My offer t sdtore them still stands.  When are you goinmg to start teaching in yur own right?  Or am I way behind the times?  Those are incredible.


----------



## mickr (Sep 4, 2009)

the ornaments are fantastic..I have done segmenting for many, many years and am totally addicted..wait 'til you start making 800+ piece bowls..It will happen!! addiction time!!!


----------



## Rojo22 (Oct 2, 2009)

mickr said:


> the ornaments are fantastic..I have done segmenting for many, many years and am totally addicted..wait 'til you start making 800+ piece bowls..It will happen!! addiction time!!!



Mickr


You mean like this one!  This believe it or not was the very first bowl I ever did.  Again, I am blessed to be around some extremely talented individuals in my turning club, and my turning mentor teaches this class up at John C Campbell folk school.  They have all been very generous with their time and talent, and have been gracious enough to take me under their wings!

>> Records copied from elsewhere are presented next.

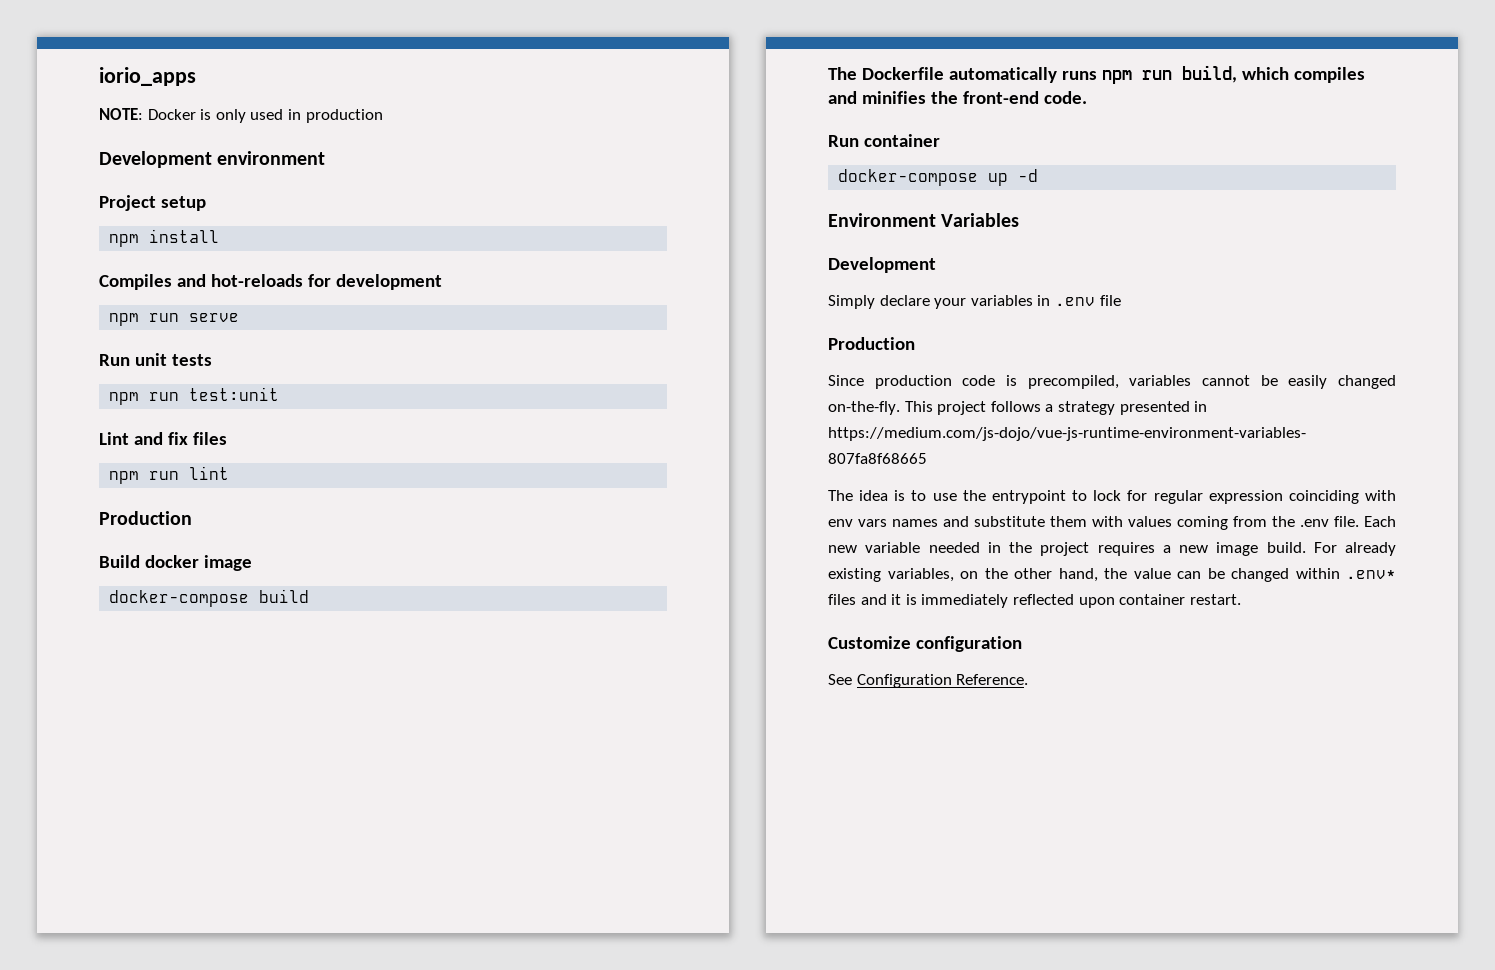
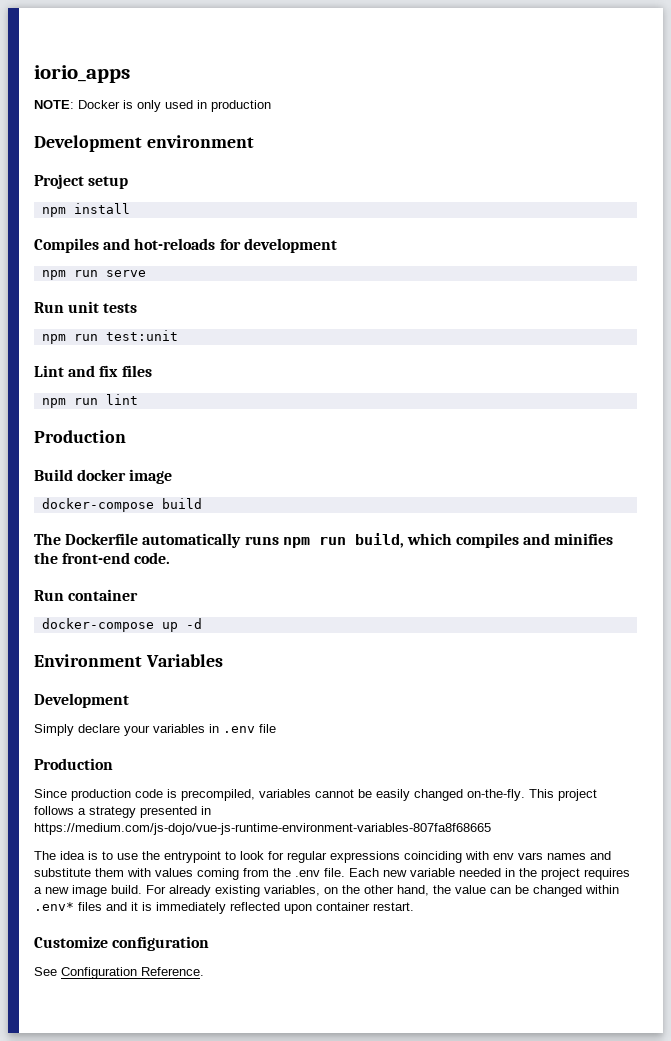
[1093,490,1122,501] lock -> [240,851,264,860] look
[1208,490,1283,504] expression -> [330,851,400,863] expressions

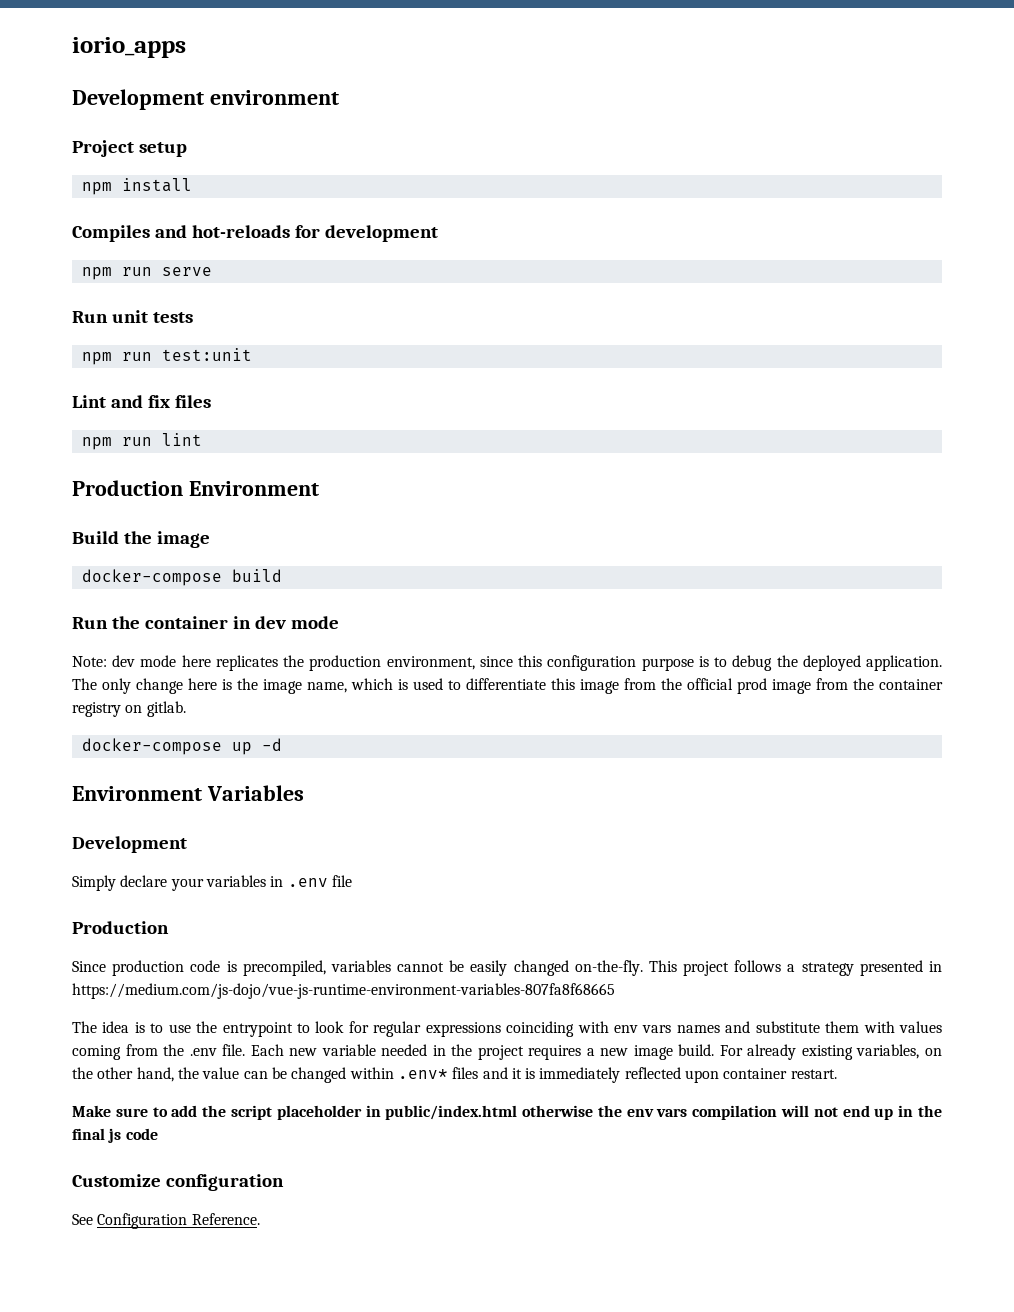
[34,100,271,112] // NOTE: Docker is only used in production -> (186, 47) none
(126, 436) none -> [188,481,319,496] Environment
[77,469,127,481] docker -> [123,531,152,544] the
[34,533,614,548] [34,552,171,564] [34,589,139,601] The Dockerfile automatically runs npm run build, which compiles and minifies the front-end code. // Run container -> [72,616,339,629] [72,655,943,671] [72,678,943,694] [72,701,186,717] Run the container in dev mode // Note: dev mode here replicates the production environment, since this configuration purpose is to debug the deployed application. The only change here is the image name, which is used to differentiate this image from the official prod image from the container registry on gitlab.
(414, 906) none -> [72,1105,942,1120] [72,1128,158,1143] // Make sure to add the script placeholder in public/index.html otherwise the env vars compilation will not end up in the final js code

When the class is coming up, we cut segmented pieces for a week!  I love doing the segmented stuff as well!

We are planning on getting a book out for the ornaments soon.  We have the rough draft and stuff ready, just putting the finishing touches on it......


----------



## jttheclockman (Oct 2, 2009)

Ver very well done on all accounts. The  more complex the more exciting it is to look at. You did very well on all of them. I am a sucker for segmentation. I do so badly want to learn. I just need the time. I think a segmented item is so much more interesting than a plain piece of wood turned into a bowl. Yes mother nature can supply some interesting colors but you can't beat this. I always  stop by Malcolm Tibbetts site and just drool over his work. Thanks for showing.


----------



## Jim15 (Oct 3, 2009)

Wow, that is outstanding.


----------



## artme (Oct 3, 2009)

Outstanding work.

One problem I see with segmented work is that too many people go overboard and the work becomes very fussy. I am glad to say these are not in that category.


----------



## johnnycnc (Oct 3, 2009)

Very nice! I can only dream..


----------



## papaturner (Oct 3, 2009)

Awesome,Robert.


----------



## mickr (Oct 4, 2009)

yes, you are very lucky to have the mentors you have had..I have been working & teaching myself for half a century..no books way back then..no internet...you come to this at an amazing time when information is just a click away...Just to up the ante:  yep your bowl is good for a first...but keep at it and you can design and turn something elegant...:biggrin:  800+ pieces..original design,  1/2 inch rows..classic shape ..why gosh darn, I think I did good!!!!  Keep turning & sharing


----------



## Rojo22 (Oct 4, 2009)

Mickr

Nice piece!

You are right, I got a good support system...LOL....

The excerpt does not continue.